A mulher deve ser ouvida através de carta rogatória; o homem deve prestar depoimento por carta precatória

Rafaela Cascardo, da CNN, Rio de Janeiro
Compartilhar matéria

Os professores de música que foram filmados imitando macacos em uma roda de samba na Praça Tiradentes, no Centro do Rio, foram intimados, nesta segunda-feira (29), a prestar depoimento. Os dois foram identificados pela Delegacia de Crimes Raciais e Delitos de Intolerância (Decradi), responsável pela investigação.

A mulher que aparece nas imagens é a argentina Carolina de Palma. Ela veio ao Brasil para participar do Fórum Latino-Americano de Educação Musical. Carolina já voltou para Buenos Aires, onde mora, por isso o depoimento dela deve ocorrer por meio de carta rogatória (instrumento jurídico para comunicação entre as Justiças de países diferentes).

A Associação Orff-Schulwerk (AAOrff), organização que a professora faz parte, publicou uma nota dizendo que na Argentina, “no contexto de uma atividade pedagógica, a imitação de animais não tem conotações racistas”.

Já o homem que também imitou macacos é Thiago Martins Maranhão, que mora em São Paulo. Ele deve ser ouvido pela polícia do estado por carta precatória (instrumento utilizado pela Justiça quando existem indivíduos em comarcas diferentes).

A escola Concept, onde Thiago trabalha, se pronunciou sobre o ocorrido através das redes sociais e disse que as medidas cabíveis estão sendo tomadas em relação ao funcionário.
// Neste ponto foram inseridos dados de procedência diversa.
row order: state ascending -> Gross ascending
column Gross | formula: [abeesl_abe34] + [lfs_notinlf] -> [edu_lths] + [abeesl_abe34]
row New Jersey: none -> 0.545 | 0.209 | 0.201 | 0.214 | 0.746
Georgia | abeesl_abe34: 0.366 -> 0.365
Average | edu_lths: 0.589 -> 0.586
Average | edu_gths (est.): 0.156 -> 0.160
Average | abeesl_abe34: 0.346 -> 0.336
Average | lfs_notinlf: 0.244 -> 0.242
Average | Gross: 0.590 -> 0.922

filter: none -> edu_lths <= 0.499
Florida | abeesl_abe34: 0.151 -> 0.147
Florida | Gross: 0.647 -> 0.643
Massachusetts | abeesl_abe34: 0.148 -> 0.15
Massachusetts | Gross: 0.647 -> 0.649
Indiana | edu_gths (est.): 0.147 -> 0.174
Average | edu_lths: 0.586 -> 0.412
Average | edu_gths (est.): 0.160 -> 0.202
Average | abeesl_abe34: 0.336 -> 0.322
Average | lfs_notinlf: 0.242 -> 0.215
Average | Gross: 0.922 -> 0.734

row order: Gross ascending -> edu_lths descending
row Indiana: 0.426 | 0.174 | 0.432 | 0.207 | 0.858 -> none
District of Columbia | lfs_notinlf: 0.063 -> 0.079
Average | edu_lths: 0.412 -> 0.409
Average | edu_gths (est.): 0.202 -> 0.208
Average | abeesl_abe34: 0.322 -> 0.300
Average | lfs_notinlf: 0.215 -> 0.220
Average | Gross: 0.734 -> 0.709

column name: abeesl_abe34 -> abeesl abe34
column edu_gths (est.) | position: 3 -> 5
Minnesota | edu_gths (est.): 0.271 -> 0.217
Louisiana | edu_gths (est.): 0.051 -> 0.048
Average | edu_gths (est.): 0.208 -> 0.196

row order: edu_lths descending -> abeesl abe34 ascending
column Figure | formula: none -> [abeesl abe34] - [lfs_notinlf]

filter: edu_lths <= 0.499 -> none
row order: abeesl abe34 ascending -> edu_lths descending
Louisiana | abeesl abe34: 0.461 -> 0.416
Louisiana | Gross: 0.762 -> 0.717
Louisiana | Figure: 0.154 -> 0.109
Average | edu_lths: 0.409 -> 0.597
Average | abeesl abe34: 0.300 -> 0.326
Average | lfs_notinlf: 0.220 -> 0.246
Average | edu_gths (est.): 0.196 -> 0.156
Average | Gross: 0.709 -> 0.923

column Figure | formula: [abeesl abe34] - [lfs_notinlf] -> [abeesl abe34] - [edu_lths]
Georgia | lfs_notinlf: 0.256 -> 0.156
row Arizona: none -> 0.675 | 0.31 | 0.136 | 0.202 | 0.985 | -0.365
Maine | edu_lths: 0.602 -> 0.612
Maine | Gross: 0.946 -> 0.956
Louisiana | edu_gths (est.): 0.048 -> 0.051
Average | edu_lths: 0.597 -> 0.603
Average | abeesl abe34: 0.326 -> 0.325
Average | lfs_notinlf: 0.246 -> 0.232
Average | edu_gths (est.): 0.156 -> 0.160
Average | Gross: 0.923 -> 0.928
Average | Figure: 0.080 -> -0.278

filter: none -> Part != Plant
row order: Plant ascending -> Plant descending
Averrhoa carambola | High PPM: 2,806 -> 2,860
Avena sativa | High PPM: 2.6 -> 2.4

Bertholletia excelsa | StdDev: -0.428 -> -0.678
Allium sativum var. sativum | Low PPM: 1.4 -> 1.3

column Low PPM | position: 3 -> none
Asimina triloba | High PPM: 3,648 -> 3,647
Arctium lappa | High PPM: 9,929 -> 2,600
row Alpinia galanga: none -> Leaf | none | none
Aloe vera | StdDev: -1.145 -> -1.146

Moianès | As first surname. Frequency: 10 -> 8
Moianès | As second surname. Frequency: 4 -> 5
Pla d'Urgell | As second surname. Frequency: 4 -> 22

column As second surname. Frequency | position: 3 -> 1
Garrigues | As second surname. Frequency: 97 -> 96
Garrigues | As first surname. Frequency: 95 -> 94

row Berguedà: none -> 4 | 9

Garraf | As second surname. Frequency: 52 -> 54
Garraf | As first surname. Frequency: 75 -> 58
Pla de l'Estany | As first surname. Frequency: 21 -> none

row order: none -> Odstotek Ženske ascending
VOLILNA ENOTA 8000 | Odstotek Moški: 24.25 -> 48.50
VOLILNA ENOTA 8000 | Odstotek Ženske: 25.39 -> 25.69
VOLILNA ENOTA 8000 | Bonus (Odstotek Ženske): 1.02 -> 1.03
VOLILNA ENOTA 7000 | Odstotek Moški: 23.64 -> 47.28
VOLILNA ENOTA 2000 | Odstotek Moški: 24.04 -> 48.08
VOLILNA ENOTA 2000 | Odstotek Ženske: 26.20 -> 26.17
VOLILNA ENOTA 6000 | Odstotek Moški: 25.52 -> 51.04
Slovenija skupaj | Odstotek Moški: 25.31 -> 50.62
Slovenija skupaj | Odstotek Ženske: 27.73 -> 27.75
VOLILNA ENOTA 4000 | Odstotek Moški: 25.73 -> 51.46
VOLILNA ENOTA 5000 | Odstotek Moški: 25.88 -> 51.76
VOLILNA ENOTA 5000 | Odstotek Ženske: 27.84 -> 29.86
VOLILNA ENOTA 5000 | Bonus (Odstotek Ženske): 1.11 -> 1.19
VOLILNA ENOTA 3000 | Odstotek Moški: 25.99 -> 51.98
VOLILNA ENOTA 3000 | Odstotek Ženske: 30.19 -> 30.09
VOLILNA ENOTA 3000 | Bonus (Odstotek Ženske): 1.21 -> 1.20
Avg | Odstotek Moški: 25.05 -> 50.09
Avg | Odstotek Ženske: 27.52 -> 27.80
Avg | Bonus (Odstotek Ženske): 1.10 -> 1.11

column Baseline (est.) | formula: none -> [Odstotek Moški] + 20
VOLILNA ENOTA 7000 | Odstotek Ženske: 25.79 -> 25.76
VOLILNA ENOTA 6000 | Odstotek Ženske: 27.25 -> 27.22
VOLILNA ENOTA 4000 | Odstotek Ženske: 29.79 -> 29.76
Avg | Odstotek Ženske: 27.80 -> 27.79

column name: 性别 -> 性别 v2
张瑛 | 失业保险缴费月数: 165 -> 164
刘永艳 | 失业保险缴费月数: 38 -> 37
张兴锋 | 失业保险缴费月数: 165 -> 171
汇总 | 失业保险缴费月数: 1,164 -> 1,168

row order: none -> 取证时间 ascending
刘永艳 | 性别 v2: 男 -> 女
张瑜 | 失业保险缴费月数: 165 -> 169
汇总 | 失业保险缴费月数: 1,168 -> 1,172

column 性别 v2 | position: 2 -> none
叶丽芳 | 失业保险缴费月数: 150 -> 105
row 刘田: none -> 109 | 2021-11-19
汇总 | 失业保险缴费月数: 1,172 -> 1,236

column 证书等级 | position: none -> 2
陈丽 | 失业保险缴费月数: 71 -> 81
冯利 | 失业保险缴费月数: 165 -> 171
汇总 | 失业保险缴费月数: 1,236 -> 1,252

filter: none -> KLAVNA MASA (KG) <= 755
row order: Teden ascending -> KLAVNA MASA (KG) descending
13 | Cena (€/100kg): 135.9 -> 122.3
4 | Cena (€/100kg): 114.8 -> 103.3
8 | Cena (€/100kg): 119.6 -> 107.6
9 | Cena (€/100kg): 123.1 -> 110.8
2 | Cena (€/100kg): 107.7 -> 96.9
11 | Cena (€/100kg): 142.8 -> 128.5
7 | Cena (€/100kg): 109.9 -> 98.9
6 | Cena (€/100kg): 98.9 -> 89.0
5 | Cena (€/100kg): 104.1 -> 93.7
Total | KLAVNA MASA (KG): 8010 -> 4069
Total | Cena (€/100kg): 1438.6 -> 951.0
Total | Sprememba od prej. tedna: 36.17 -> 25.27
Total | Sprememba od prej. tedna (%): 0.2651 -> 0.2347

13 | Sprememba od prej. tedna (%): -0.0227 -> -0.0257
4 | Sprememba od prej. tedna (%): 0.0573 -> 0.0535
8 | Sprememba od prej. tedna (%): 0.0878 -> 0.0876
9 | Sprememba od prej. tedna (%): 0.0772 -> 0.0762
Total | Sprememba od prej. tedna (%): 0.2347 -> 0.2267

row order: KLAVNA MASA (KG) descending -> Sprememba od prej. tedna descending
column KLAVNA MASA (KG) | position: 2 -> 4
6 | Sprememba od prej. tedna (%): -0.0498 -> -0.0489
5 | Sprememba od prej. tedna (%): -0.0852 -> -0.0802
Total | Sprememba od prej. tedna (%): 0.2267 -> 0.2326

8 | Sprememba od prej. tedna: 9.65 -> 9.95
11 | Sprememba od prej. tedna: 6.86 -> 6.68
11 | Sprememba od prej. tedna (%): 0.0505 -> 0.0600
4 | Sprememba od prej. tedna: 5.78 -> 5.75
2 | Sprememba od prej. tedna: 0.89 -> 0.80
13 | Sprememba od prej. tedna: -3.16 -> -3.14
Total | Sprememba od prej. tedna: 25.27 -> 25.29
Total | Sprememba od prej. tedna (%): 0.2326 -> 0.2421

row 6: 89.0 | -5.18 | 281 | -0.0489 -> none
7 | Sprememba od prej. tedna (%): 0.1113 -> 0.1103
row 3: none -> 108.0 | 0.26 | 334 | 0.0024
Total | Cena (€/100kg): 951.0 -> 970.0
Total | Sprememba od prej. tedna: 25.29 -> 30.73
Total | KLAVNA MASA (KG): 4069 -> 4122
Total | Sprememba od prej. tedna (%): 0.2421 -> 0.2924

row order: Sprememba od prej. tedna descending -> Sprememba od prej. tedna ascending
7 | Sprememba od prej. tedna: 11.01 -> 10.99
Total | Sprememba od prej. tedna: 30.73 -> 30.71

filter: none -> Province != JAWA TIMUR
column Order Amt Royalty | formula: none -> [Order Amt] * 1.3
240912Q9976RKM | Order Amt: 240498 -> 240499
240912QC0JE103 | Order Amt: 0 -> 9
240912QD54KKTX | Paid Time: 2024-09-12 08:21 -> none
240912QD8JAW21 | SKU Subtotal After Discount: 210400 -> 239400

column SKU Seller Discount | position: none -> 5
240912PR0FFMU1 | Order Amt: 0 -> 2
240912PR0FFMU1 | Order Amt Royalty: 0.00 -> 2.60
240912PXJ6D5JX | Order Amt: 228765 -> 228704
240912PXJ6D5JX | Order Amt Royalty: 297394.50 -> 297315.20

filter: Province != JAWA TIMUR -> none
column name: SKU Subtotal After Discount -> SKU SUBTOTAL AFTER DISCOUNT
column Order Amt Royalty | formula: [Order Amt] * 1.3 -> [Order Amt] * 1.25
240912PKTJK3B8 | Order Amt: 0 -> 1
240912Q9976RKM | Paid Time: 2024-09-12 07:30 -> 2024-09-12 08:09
O vídeo foi filmado pela jornalista Jackeline Oliveira, que esteve na delegacia para prestar depoimento. Através das redes sociais, ela afirmou que não imaginava a repercussão que o caso teria.

“Na sexta, não imaginei o tamanho da repercussão que esse caso poderia ter, mas quando a população se une para gritar por JUSTIÇA a cidade PARA para ouvir! São muitos sentimentos de sexta para cá. Consigo entender quem se inibe em denunciar, é difícil! São muitas camadas: a dor, a retaliação, a pressão, as cobranças, os atravessamentos. Recontar as histórias várias vezes. O racismo ainda é um instrumento usado para açoitar o corpo preto, mas de uma coisa sei: eu não tô sozinha!”, desabafou.

A CNN tenta contato com a defesa dos envolvidos.